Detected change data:
**********

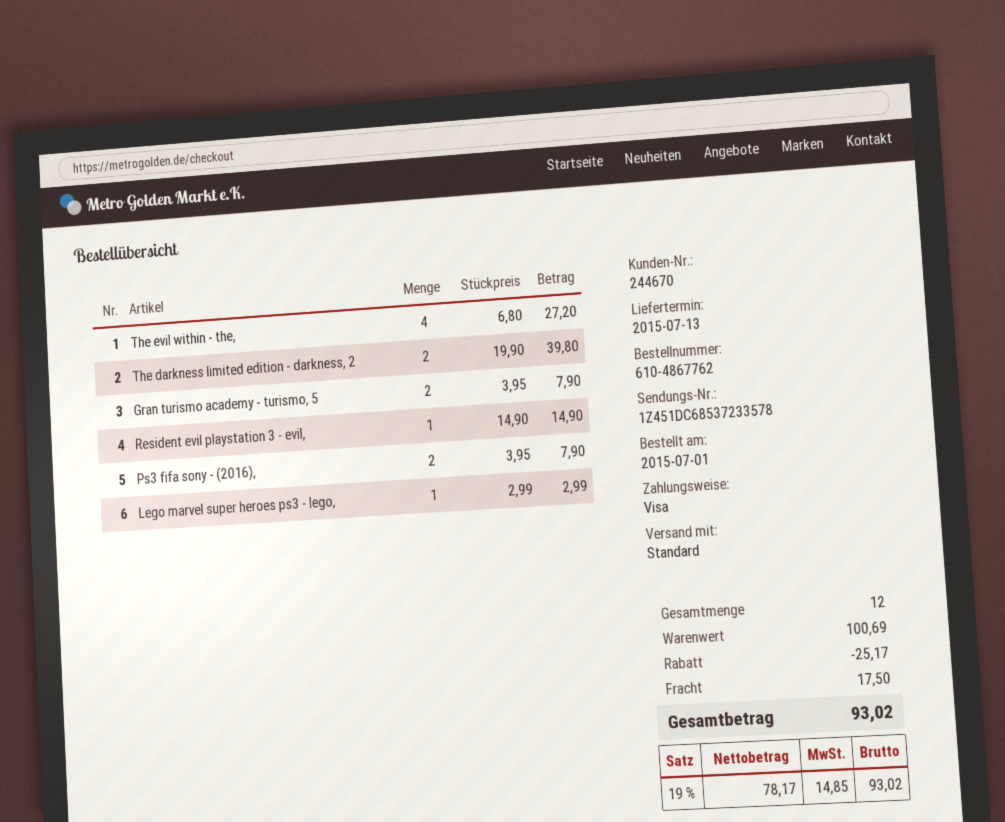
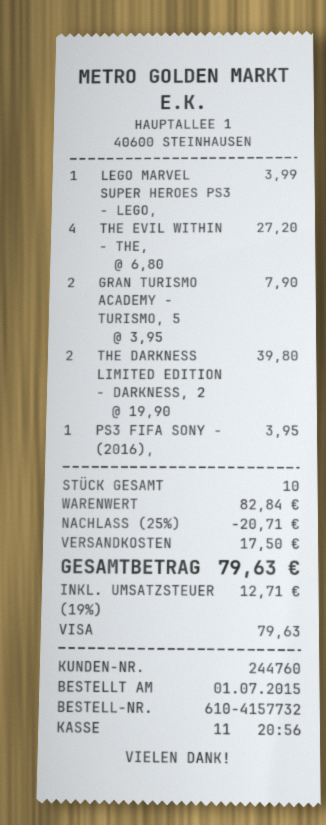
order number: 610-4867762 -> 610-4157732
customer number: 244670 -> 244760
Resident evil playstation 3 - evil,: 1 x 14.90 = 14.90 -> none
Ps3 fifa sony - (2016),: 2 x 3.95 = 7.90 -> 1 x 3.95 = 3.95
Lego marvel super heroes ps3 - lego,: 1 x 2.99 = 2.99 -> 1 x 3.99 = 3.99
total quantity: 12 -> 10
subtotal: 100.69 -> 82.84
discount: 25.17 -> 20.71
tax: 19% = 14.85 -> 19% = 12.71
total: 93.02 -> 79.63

**********

EXERCISE: An exact copy of all entries is needed, with no pictures in it.

TASK RESULT:
order number: 610-4867762 -> 610-4157732
customer number: 244670 -> 244760
Resident evil playstation 3 - evil,: 1 x 14.90 = 14.90 -> none
Ps3 fifa sony - (2016),: 2 x 3.95 = 7.90 -> 1 x 3.95 = 3.95
Lego marvel super heroes ps3 - lego,: 1 x 2.99 = 2.99 -> 1 x 3.99 = 3.99
total quantity: 12 -> 10
subtotal: 100.69 -> 82.84
discount: 25.17 -> 20.71
tax: 19% = 14.85 -> 19% = 12.71
total: 93.02 -> 79.63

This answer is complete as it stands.